Today's post was shared by Take Justice Back and comes from www.mlive.com

DETROIT, MI- The General Motors Co. ignition switch compensation program has received 309 claims through Monday, including 107 related to fatal accidents.
Camille S. Biros, of Feinberg Rozen LLP, which is overseeing the program for the Detroit-based automaker, said payments to eligible victims and their families are expected to be finalized by the end of September. She said the number of claims filed has no correlation to the amount of individuals expected to be paid through the program, which could cost GM hundreds of millions of dollars.
The voluntary compensation program was announced by GM and renowned compensation attorney Kenneth Feinberg in late-June.
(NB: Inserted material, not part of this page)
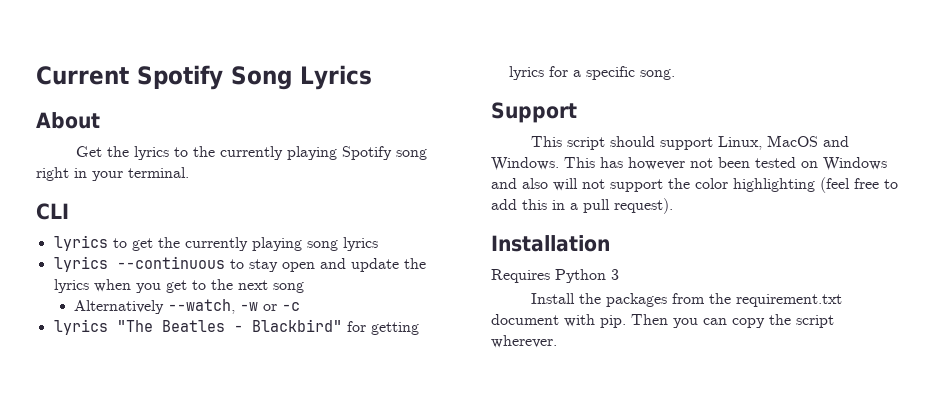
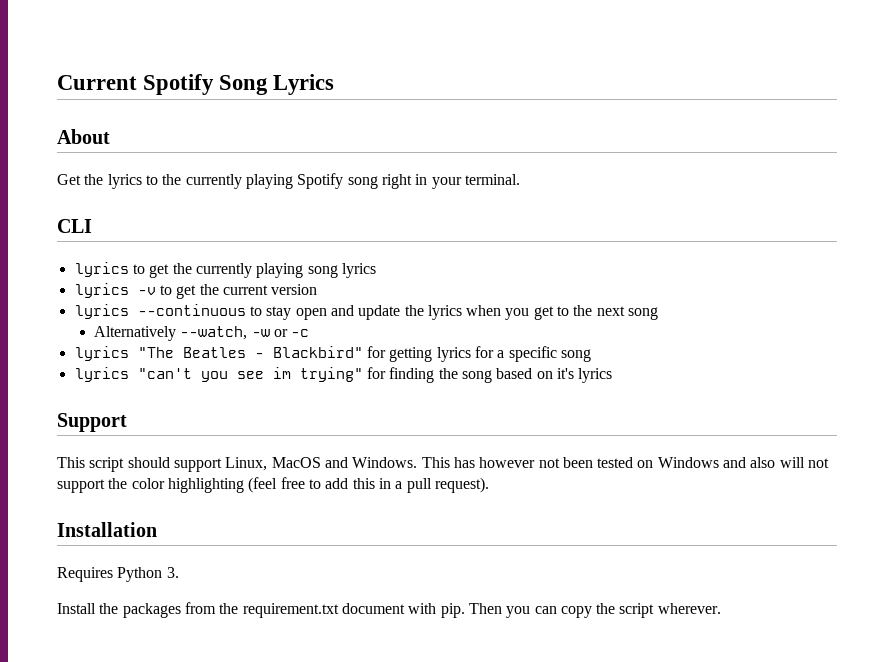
(378, 244) none -> [74,283,318,299] // lyrics -v to get the current version
[639,69,675,80] song. -> [560,349,591,362] [74,367,613,383] song // lyrics "can't you see im trying" for finding the song based on it's lyrics
[611,269,619,280] 3 -> [166,567,179,578] 3.

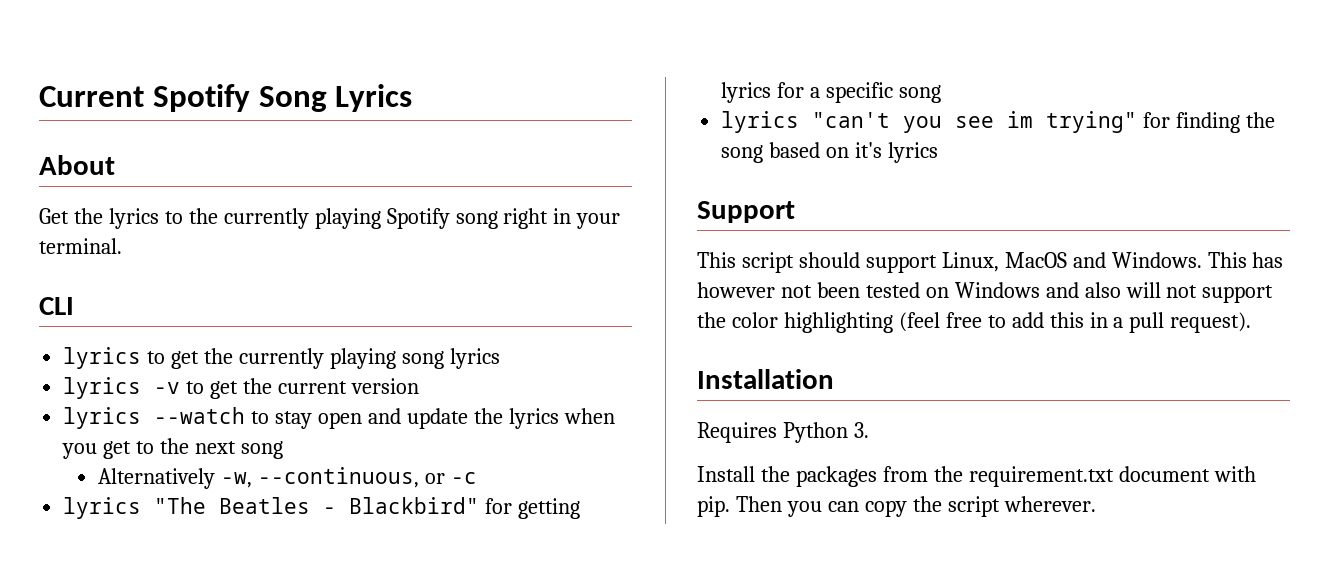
[137,304,246,316] --continuous -> [154,407,246,424] --watch
[180,326,270,340] --watch, -w -> [221,467,420,488] -w, --continuous,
There is no financial cap on the program and everyone that meets stringent guidelines set by Feinberg are eligible for the program.
Feinberg Rozen started accepting claims Aug. 1. It will continue accepting claims through Dec. 31.
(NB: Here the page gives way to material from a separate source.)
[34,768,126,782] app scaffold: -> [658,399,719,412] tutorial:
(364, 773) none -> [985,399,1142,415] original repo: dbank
GM has linked the faulty ignition switches to at least 13 deaths and 54 crashes, but others, including victims' family members and lawyers, say the death toll is closer to 100. GM has said its numbers could increase based on Feinberg's findings because it only included those involved in front-end collisions.
Kenneth Feinberg, the independent claims administrator for the GM Ignition Compensation Program, announces the details of the program, including eligibility, scope, rules for the program, and timing of submitting claims, during a news...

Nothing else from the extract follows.